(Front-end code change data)

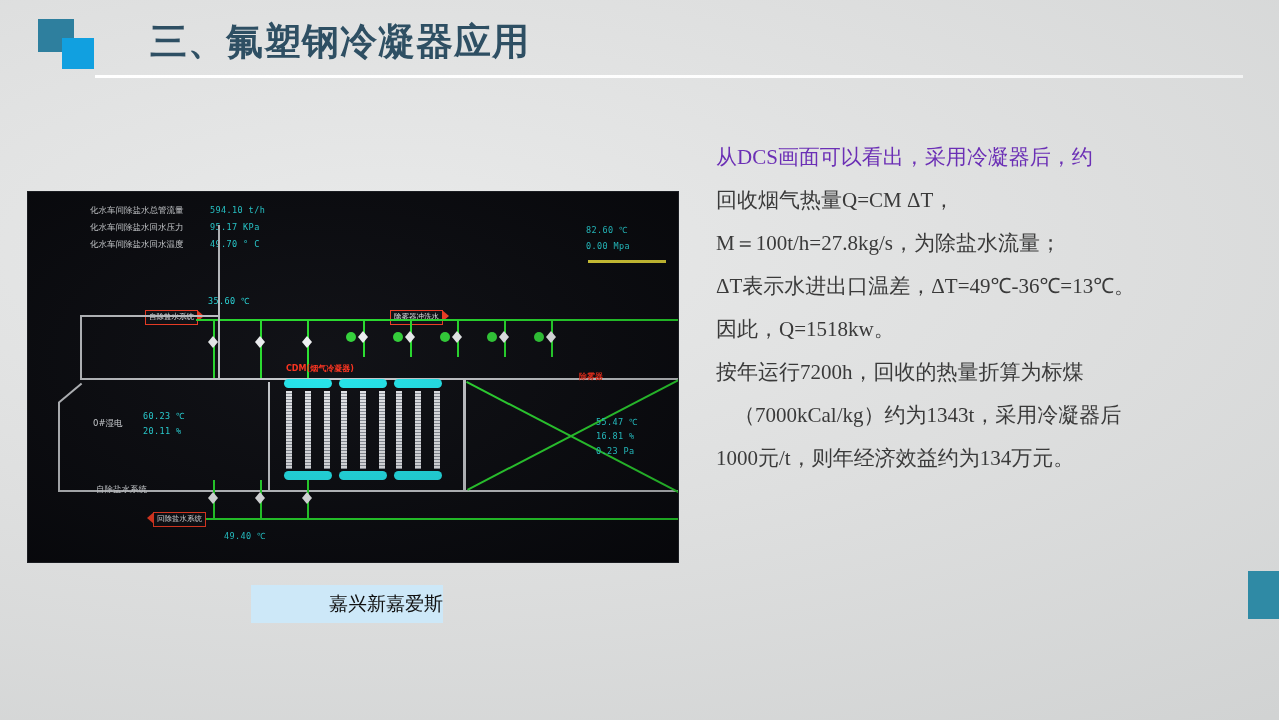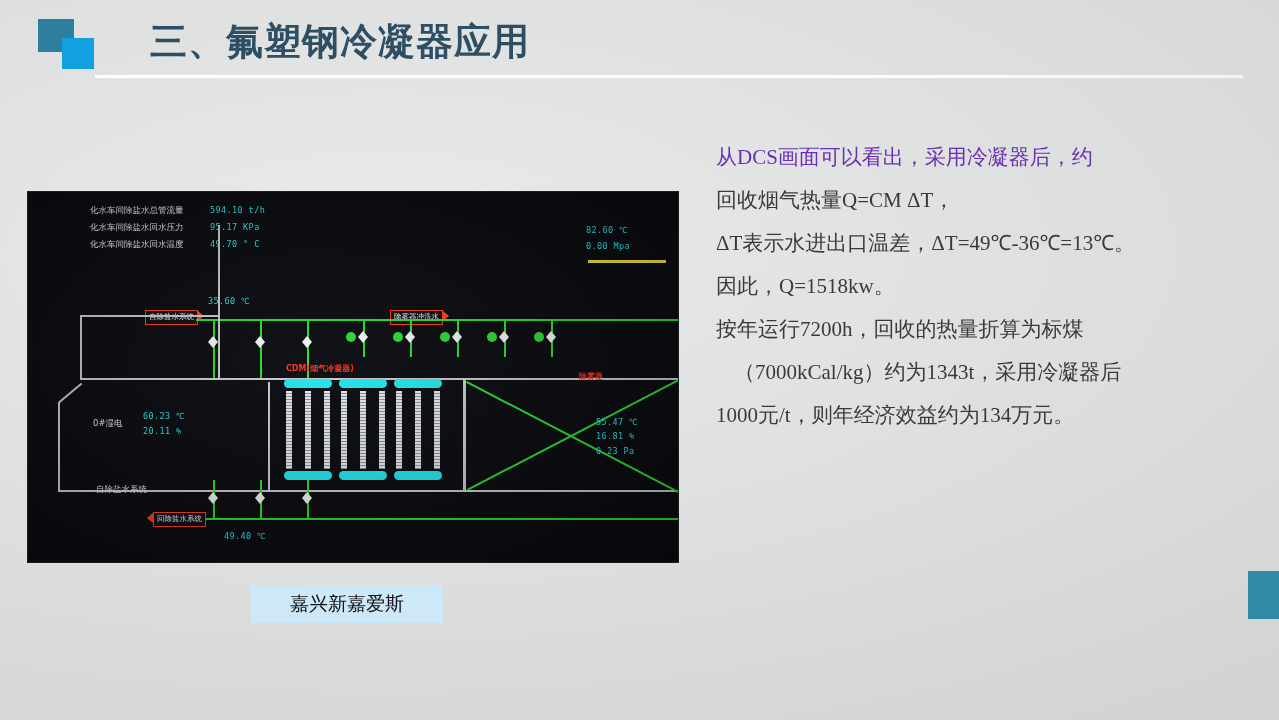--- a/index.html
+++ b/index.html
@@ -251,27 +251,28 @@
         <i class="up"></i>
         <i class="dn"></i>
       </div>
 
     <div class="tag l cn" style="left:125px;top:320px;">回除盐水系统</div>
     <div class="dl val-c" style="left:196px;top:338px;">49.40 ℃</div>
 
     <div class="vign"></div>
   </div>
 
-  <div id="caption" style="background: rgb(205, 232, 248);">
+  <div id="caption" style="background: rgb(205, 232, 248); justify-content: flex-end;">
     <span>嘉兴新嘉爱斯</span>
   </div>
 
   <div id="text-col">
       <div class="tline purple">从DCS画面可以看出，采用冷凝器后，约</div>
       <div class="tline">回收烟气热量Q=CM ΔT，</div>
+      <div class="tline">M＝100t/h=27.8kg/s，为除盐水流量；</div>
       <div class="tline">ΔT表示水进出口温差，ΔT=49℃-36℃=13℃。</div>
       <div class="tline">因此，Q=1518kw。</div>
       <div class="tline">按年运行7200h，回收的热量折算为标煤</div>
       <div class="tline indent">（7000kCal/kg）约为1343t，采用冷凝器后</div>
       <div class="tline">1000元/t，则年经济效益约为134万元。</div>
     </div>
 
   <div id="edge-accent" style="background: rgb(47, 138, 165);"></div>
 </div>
==
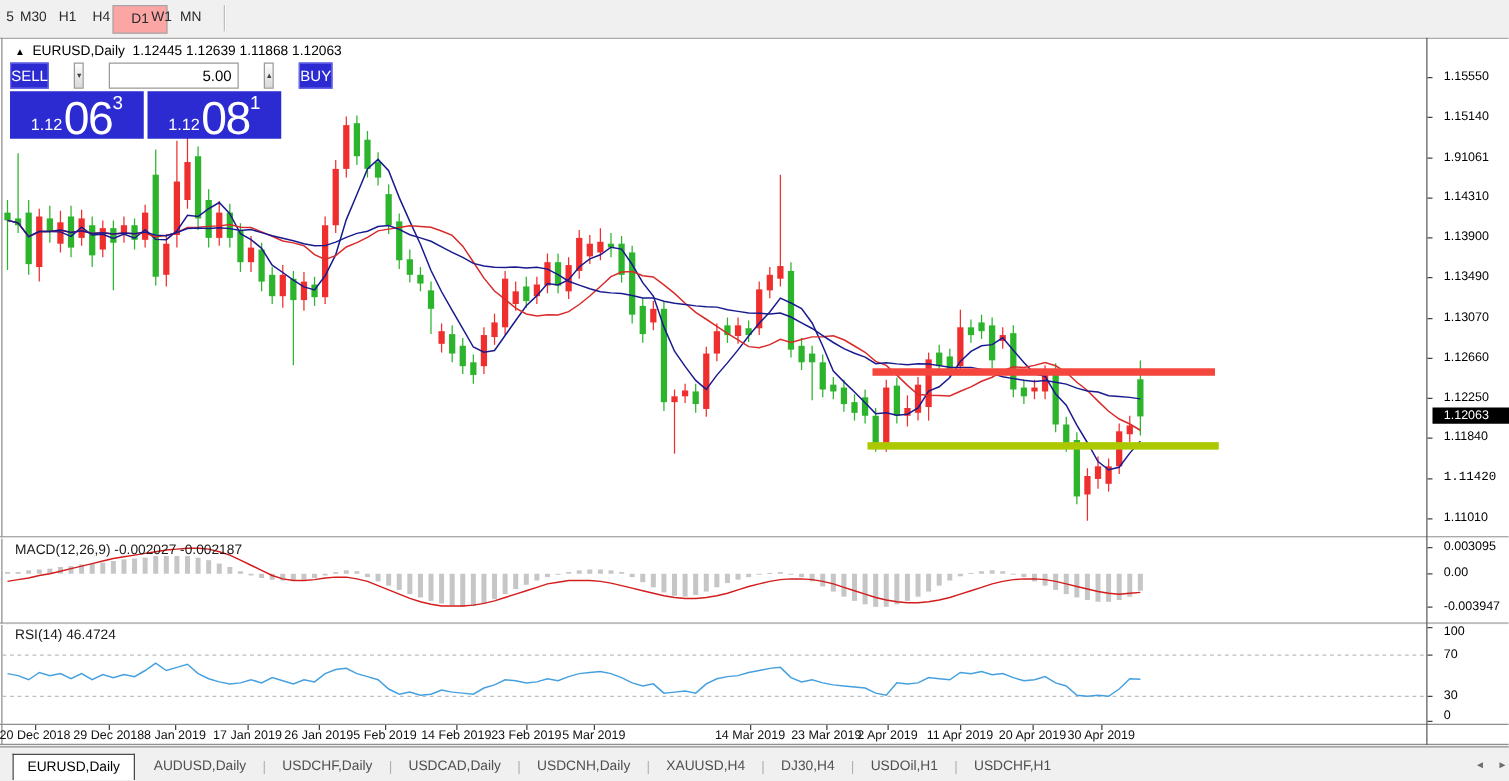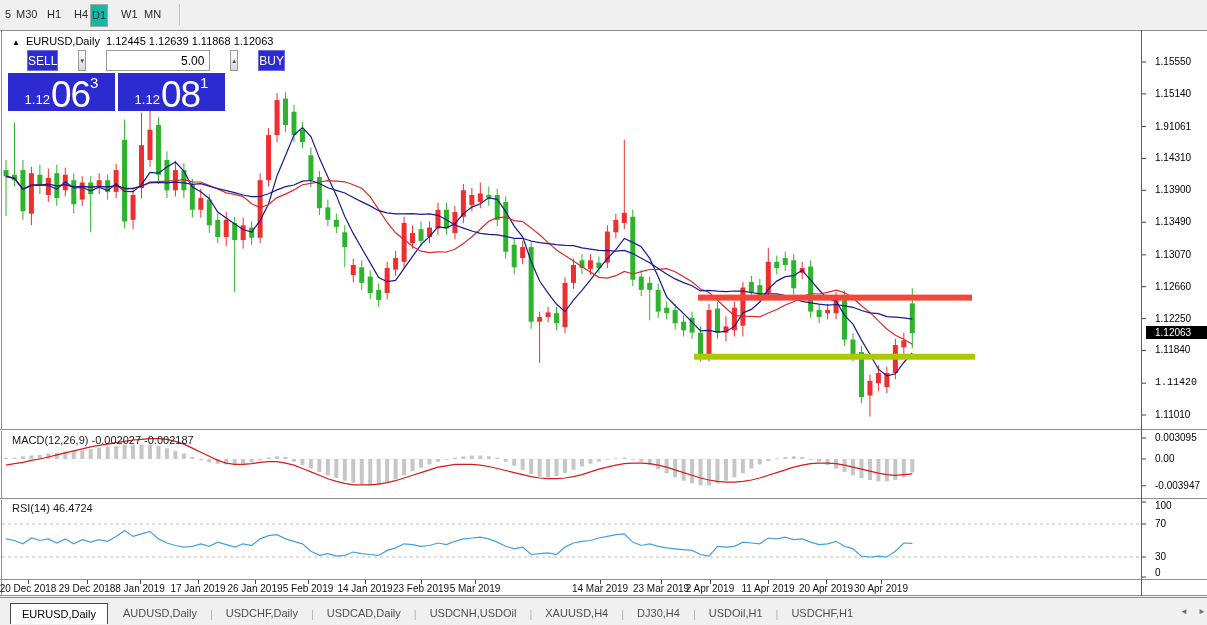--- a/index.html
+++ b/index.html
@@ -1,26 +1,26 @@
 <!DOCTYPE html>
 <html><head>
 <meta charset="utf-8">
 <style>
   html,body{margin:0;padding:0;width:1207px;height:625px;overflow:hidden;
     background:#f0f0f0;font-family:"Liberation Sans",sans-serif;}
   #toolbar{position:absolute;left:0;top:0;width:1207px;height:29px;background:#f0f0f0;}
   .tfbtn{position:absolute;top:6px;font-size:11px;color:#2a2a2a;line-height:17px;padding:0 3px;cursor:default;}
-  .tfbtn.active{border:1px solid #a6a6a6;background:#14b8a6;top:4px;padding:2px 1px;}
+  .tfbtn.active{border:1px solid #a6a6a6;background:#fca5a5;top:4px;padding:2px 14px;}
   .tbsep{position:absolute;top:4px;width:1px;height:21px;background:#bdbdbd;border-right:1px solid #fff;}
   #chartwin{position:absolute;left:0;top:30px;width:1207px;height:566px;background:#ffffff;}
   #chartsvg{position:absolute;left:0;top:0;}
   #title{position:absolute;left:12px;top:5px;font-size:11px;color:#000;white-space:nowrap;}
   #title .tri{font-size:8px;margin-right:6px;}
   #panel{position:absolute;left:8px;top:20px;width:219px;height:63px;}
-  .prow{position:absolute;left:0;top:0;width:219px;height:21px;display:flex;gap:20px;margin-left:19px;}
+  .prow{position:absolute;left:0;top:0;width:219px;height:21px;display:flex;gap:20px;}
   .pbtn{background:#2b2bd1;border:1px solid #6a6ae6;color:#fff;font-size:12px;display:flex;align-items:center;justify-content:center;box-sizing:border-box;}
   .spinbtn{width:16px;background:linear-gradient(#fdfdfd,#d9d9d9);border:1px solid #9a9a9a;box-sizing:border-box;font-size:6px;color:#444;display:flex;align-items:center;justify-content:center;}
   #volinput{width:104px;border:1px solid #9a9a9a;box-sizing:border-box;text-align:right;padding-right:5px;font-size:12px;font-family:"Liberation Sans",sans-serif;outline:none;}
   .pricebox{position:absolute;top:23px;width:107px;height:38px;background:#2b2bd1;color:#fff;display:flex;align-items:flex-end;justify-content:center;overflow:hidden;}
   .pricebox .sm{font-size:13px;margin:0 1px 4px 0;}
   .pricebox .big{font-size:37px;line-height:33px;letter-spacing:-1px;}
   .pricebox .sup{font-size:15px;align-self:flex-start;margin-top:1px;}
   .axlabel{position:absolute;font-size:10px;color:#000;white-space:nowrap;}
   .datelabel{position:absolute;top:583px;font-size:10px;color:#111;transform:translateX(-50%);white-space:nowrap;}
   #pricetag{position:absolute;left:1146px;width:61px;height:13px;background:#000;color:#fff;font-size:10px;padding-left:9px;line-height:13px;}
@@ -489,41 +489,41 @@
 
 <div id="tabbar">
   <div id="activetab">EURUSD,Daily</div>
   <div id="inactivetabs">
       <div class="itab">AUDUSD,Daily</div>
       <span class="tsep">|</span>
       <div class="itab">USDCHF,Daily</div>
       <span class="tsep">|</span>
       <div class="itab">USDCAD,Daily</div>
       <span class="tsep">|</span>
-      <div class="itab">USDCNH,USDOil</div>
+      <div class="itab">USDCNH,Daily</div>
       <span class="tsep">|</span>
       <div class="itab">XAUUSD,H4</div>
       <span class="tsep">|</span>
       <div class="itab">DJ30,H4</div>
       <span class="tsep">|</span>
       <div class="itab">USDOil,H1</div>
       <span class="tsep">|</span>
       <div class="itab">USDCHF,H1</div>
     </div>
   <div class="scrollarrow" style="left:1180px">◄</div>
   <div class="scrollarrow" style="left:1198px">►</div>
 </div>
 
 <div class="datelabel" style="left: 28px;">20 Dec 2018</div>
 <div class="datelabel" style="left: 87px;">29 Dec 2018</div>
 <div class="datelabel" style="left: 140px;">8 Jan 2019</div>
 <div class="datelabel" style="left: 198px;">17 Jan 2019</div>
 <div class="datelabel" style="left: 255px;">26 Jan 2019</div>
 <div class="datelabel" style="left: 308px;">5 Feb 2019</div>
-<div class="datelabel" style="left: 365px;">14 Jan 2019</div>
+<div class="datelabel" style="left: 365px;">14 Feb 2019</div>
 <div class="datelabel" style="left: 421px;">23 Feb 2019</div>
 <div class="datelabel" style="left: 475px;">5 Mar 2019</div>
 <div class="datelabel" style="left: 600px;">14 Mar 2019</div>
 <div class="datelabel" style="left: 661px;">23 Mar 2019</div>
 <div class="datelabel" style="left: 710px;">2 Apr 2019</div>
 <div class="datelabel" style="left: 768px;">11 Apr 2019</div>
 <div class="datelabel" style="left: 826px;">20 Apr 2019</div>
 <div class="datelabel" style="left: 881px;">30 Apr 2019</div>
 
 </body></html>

▸ ACTIVITY
If a line above contains the word "prow", it counts; state how many lines count, and nothing more.

▸ TASK RESULT
2